- [WHAT YOU HAVE TO DO]: Go through the listing below and state how many lines hold the word "label", giving only the number.

- [DATA EXTRACT]:
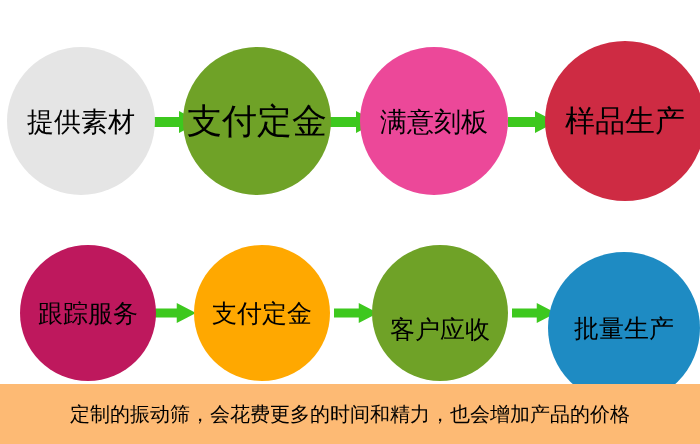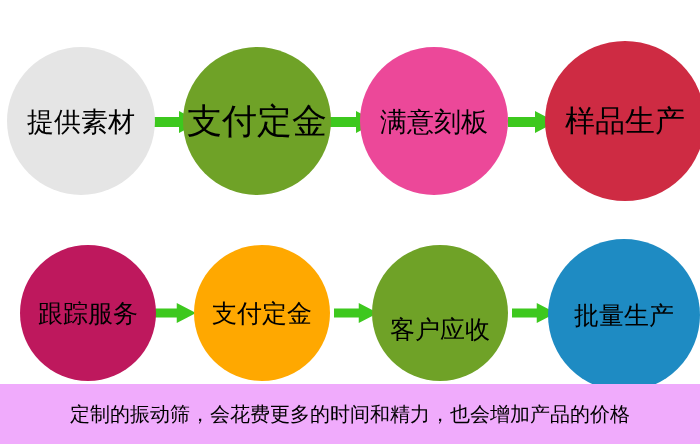--- a/index.html
+++ b/index.html
@@ -144,7 +144,7 @@
       <div class="node" style="left: 372px; top: 9px; width: 136px; height: 136px; background: rgb(111, 162, 39);">
         <span class="node-label" style="font-size: 25px; margin-top: 32px;">客户应收</span>
       </div>
-      <div class="node" style="left: 548px; top: 3px; width: 152px; height: 152px; background: rgb(30, 139, 195);">
+      <div class="node" style="left: 548px; top: 16px; width: 152px; height: 152px; background: rgb(30, 139, 195);">
         <span class="node-label" style="font-size: 25px;">批量生产</span>
       </div>
     </div>

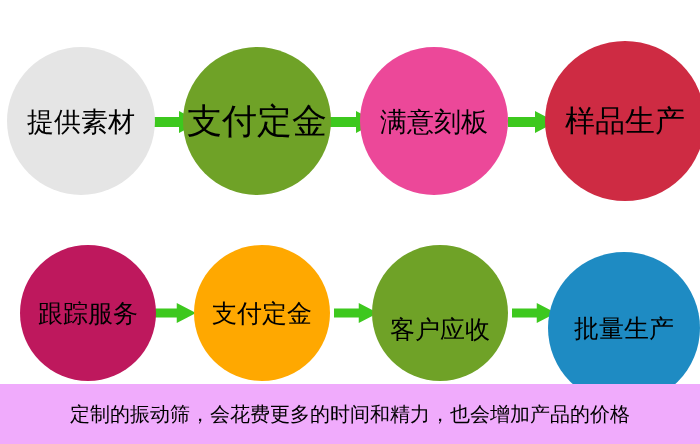--- a/index.html
+++ b/index.html
@@ -149,7 +149,7 @@
       </div>
     </div>
 
-  <div class="footer-banner" style="background: #f0abfc; margin-top: 37px;">
+  <div class="footer-banner" style="background: #fdba74; margin-top: 37px;">
     <span class="footer-text" style="color: rgb(0, 0, 0);">定制的振动筛，会花费更多的时间和精力，也会增加产品的价格</span>
   </div>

- [SOLUTION BELOW]: 2